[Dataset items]
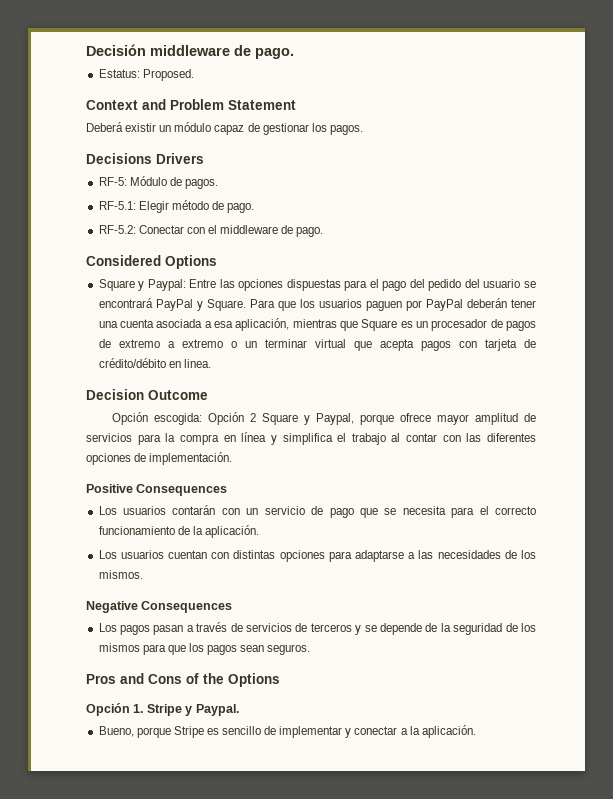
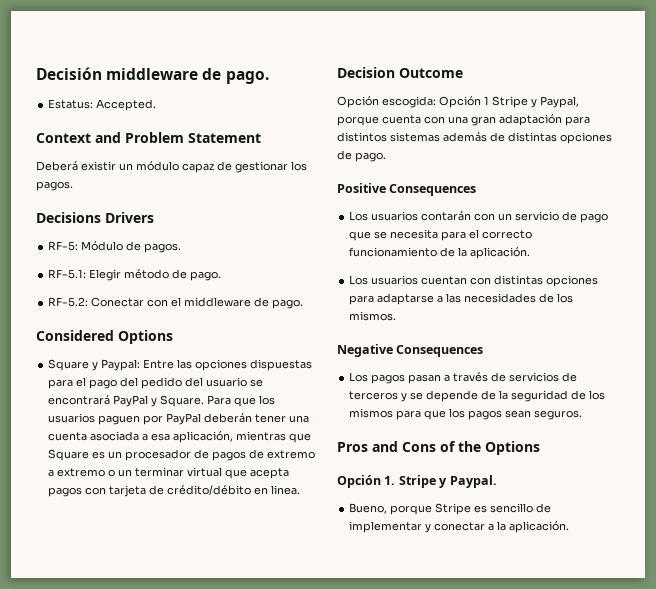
[142,69,194,81] Proposed. -> [96,99,157,111] Accepted.
[250,413,299,425] 2 Square -> [484,96,528,108] 1 Stripe
[400,413,536,425] [86,432,537,445] ofrece mayor amplitud de servicios para la compra en línea y simplifica el trabajo al contar con las diferentes -> [382,114,590,126] [337,132,557,142] cuenta con una gran adaptación para distintos sistemas además de distintas
[149,452,233,465] implementación. -> [355,152,386,162] pago.

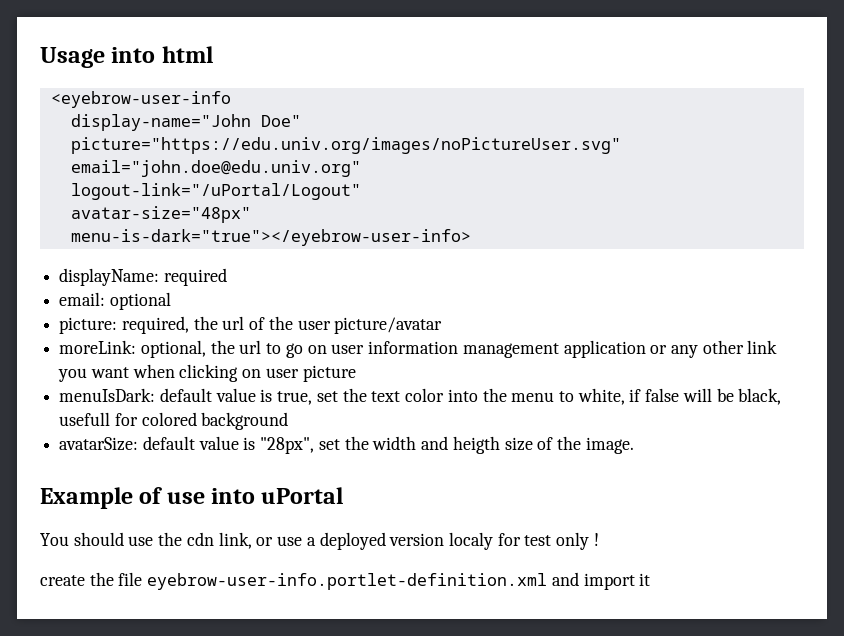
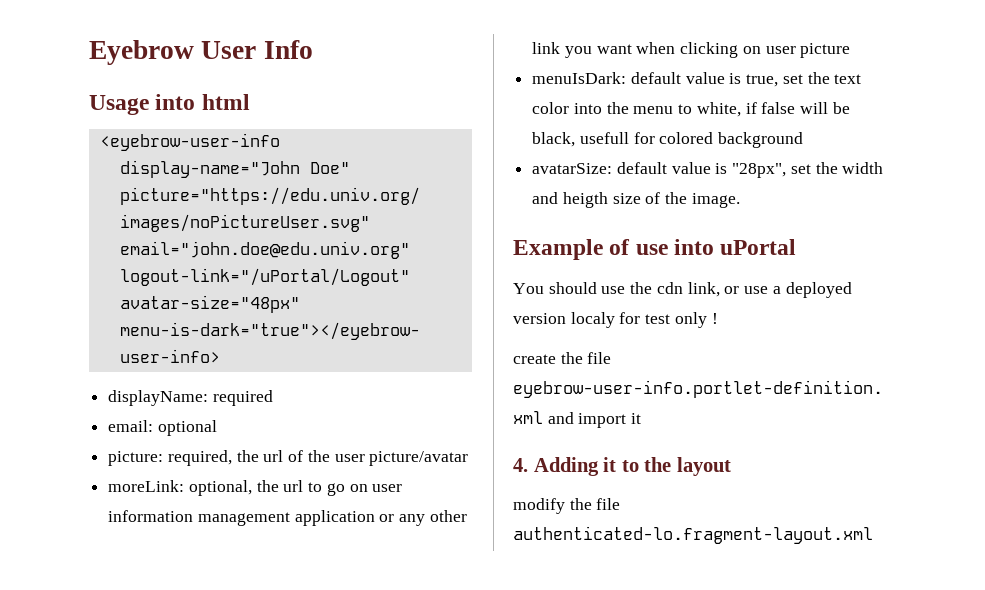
(40, 57) none -> [89,40,313,65] Eyebrow User Info //
(651, 579) none -> [513,457,731,476] [513,498,621,514] [513,526,873,544] // 4. Adding it to the layout // modify the file authenticated-lo.fragment-layout.xml

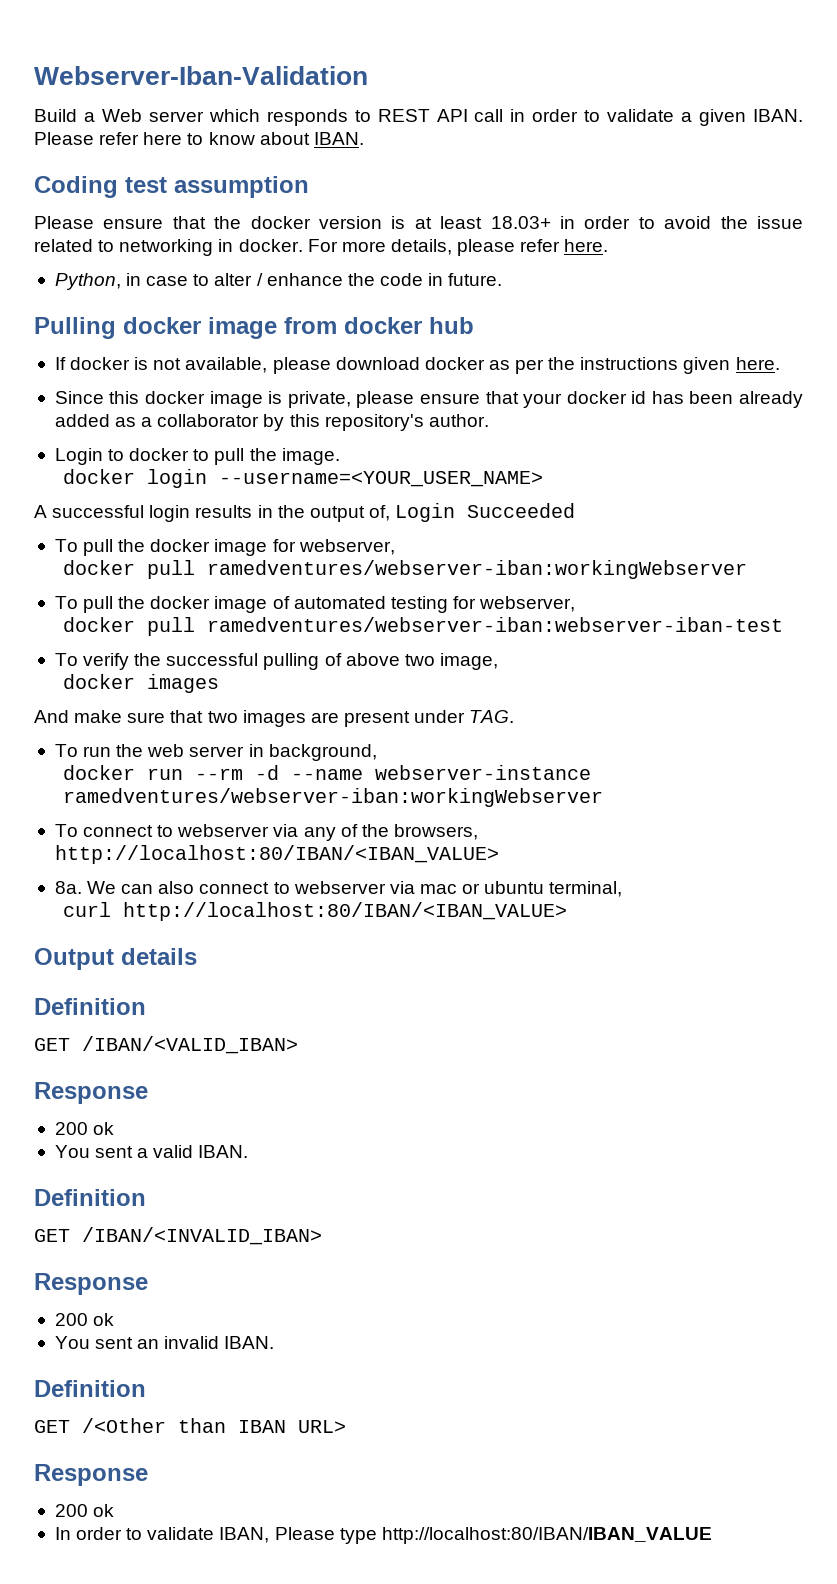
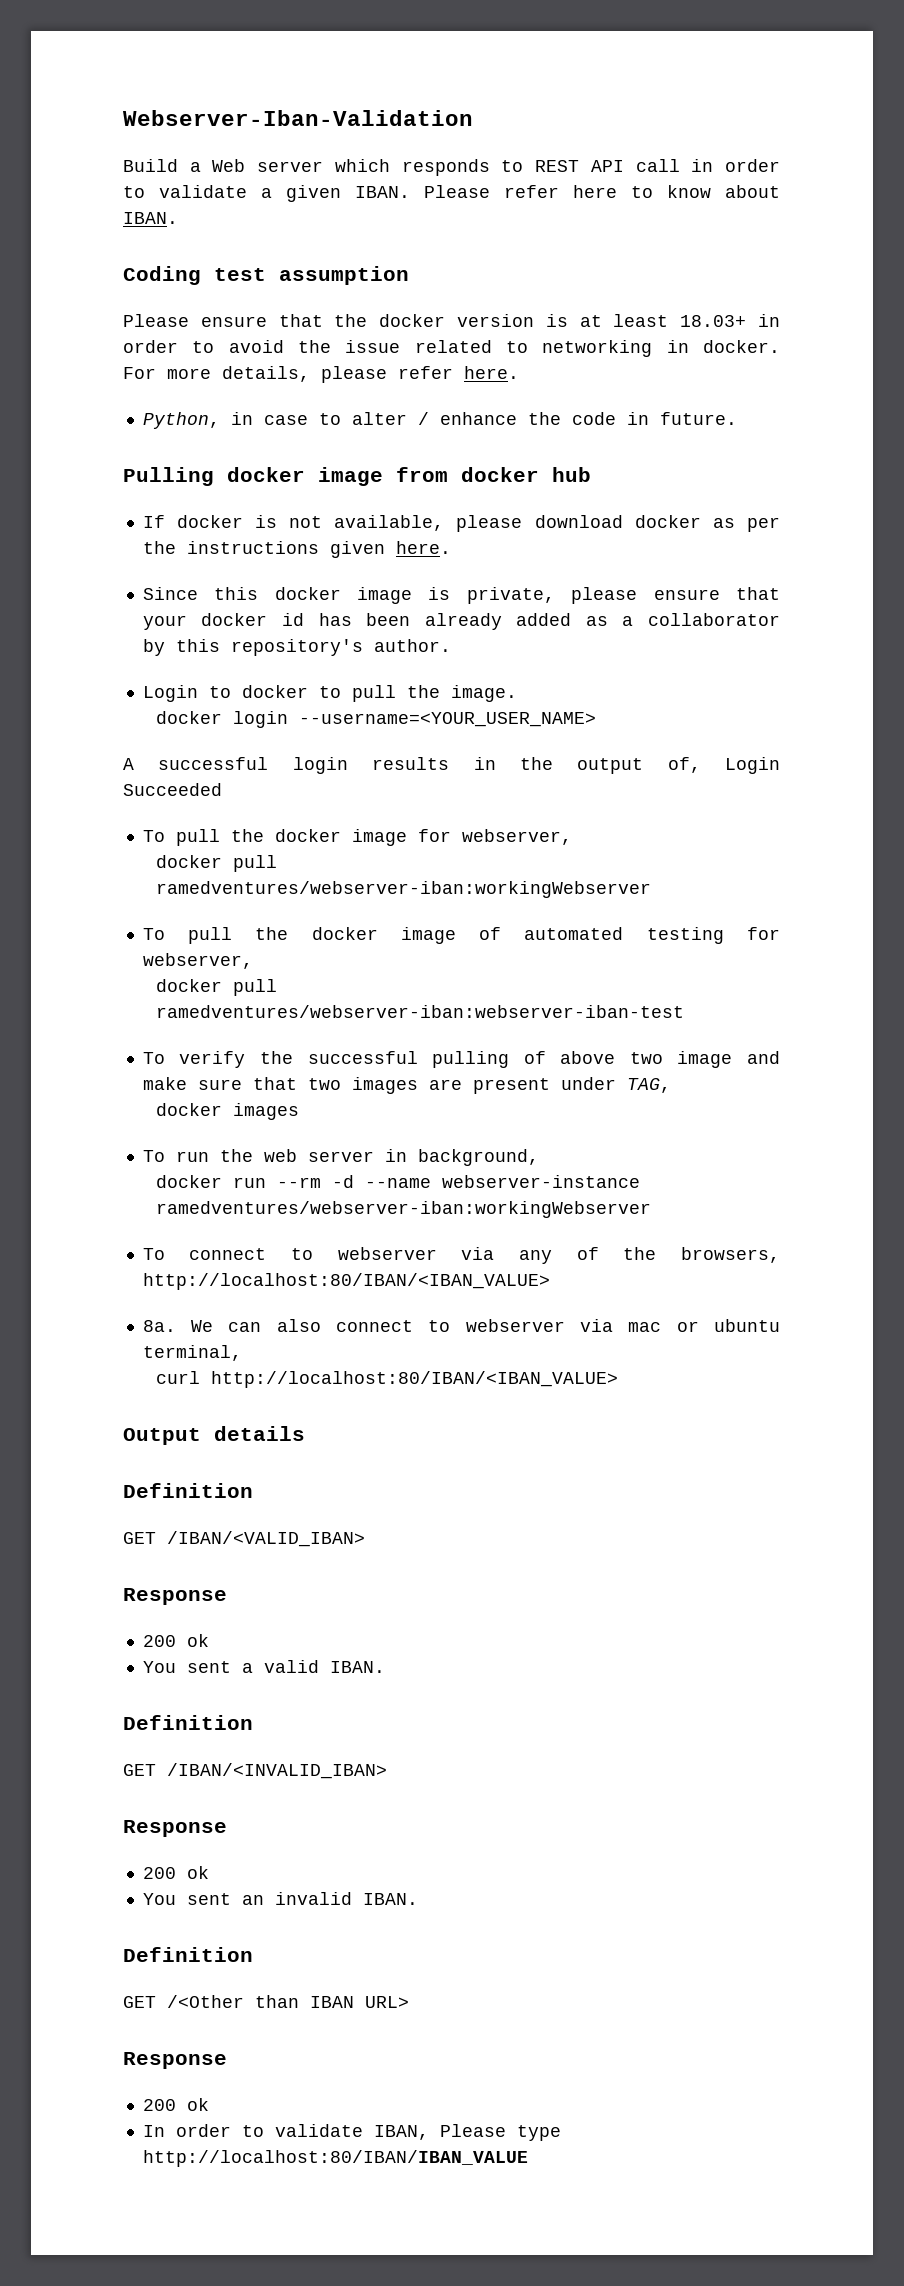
[439,653,498,670] [63,674,220,693] [34,710,69,723] image, // docker images // And -> [677,1051,780,1068] image and
[469,710,515,723] TAG. -> [626,1078,671,1093] [156,1103,300,1120] TAG, // docker images

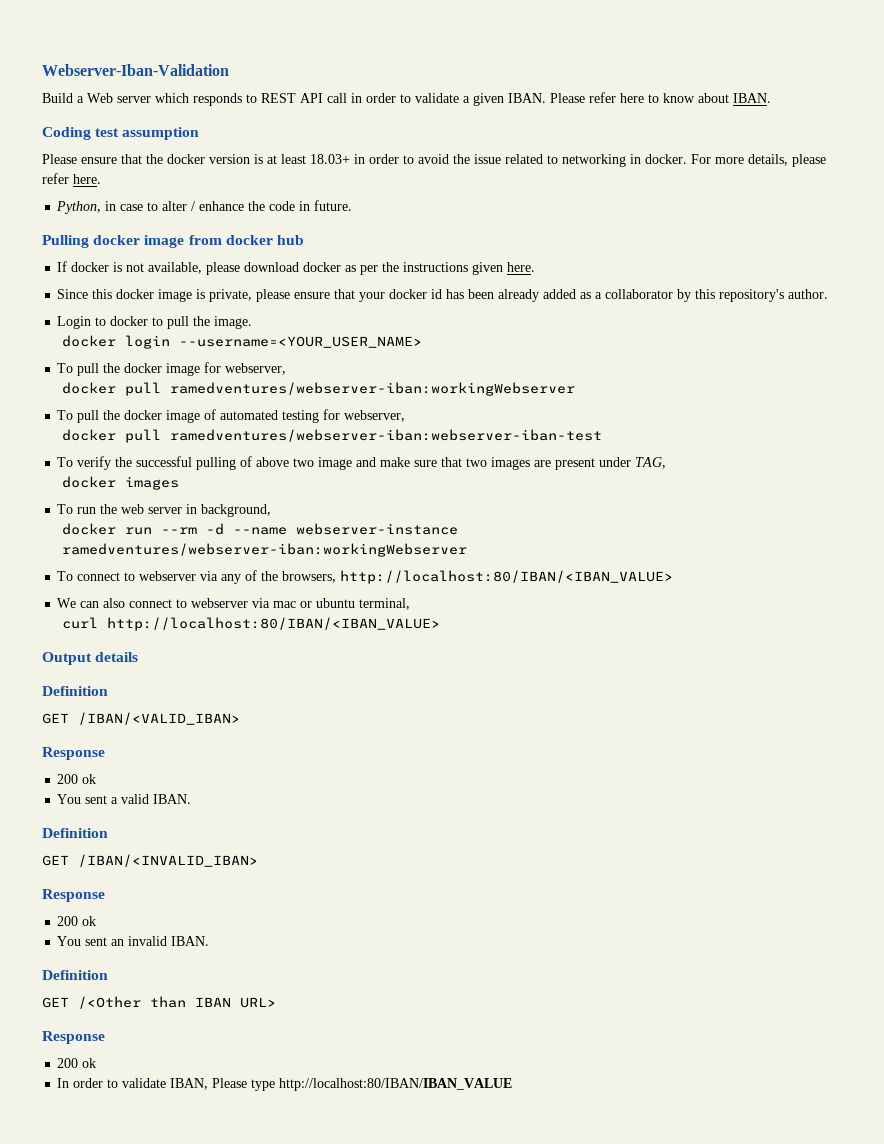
[123,757,780,774] [123,783,222,796] // A successful login results in the output of, Login Succeeded -> (422, 342) none
[142,1320,176,1332] 8a. -> (674, 577) none

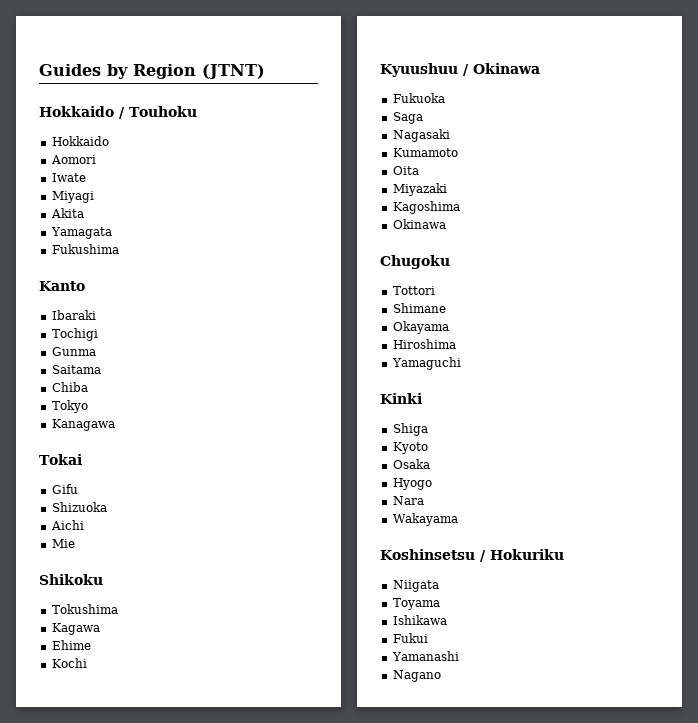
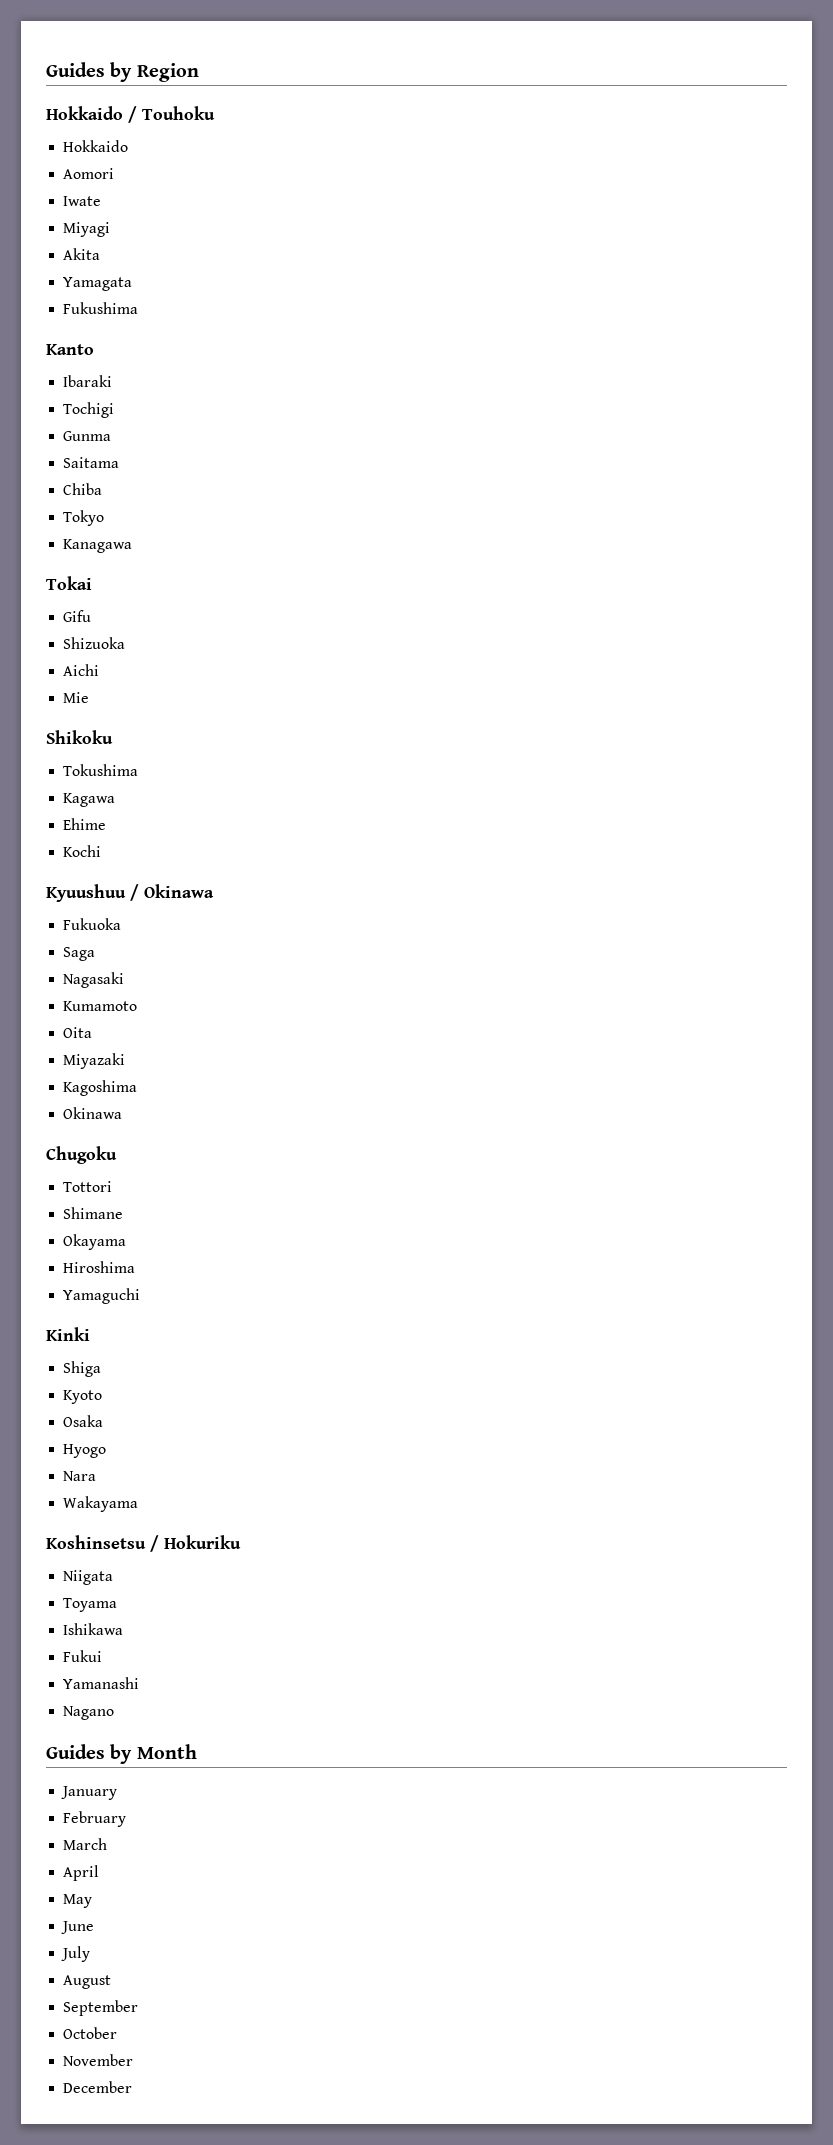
[202,64,265,79] (JTNT) -> (199, 72) none
(441, 676) none -> [46,1744,197,1764] [61,1786,118,1800] [63,1811,127,1827] [63,1838,108,1850] [63,1865,100,1881] [63,1894,93,1908] [61,1921,95,1934] [61,1946,91,1962] [63,1975,112,1989] [63,2000,139,2016] [63,2027,118,2039] [63,2054,134,2066] [63,2081,133,2093] // Guides by Month // January // February // March // April // May // June // July // August // September // October // November // December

* [Your task] Restate each entry word for word; pictures stay out of the copy.

* [Response below]
[142,69,194,81] Proposed. -> [96,99,157,111] Accepted.
[250,413,299,425] 2 Square -> [484,96,528,108] 1 Stripe
[400,413,536,425] [86,432,537,445] ofrece mayor amplitud de servicios para la compra en línea y simplifica el trabajo al contar con las diferentes -> [382,114,590,126] [337,132,557,142] cuenta con una gran adaptación para distintos sistemas además de distintas
[149,452,233,465] implementación. -> [355,152,386,162] pago.

(40, 57) none -> [89,40,313,65] Eyebrow User Info //
(651, 579) none -> [513,457,731,476] [513,498,621,514] [513,526,873,544] // 4. Adding it to the layout // modify the file authenticated-lo.fragment-layout.xml

[439,653,498,670] [63,674,220,693] [34,710,69,723] image, // docker images // And -> [677,1051,780,1068] image and
[469,710,515,723] TAG. -> [626,1078,671,1093] [156,1103,300,1120] TAG, // docker images

[123,757,780,774] [123,783,222,796] // A successful login results in the output of, Login Succeeded -> (422, 342) none
[142,1320,176,1332] 8a. -> (674, 577) none

[202,64,265,79] (JTNT) -> (199, 72) none
(441, 676) none -> [46,1744,197,1764] [61,1786,118,1800] [63,1811,127,1827] [63,1838,108,1850] [63,1865,100,1881] [63,1894,93,1908] [61,1921,95,1934] [61,1946,91,1962] [63,1975,112,1989] [63,2000,139,2016] [63,2027,118,2039] [63,2054,134,2066] [63,2081,133,2093] // Guides by Month // January // February // March // April // May // June // July // August // September // October // November // December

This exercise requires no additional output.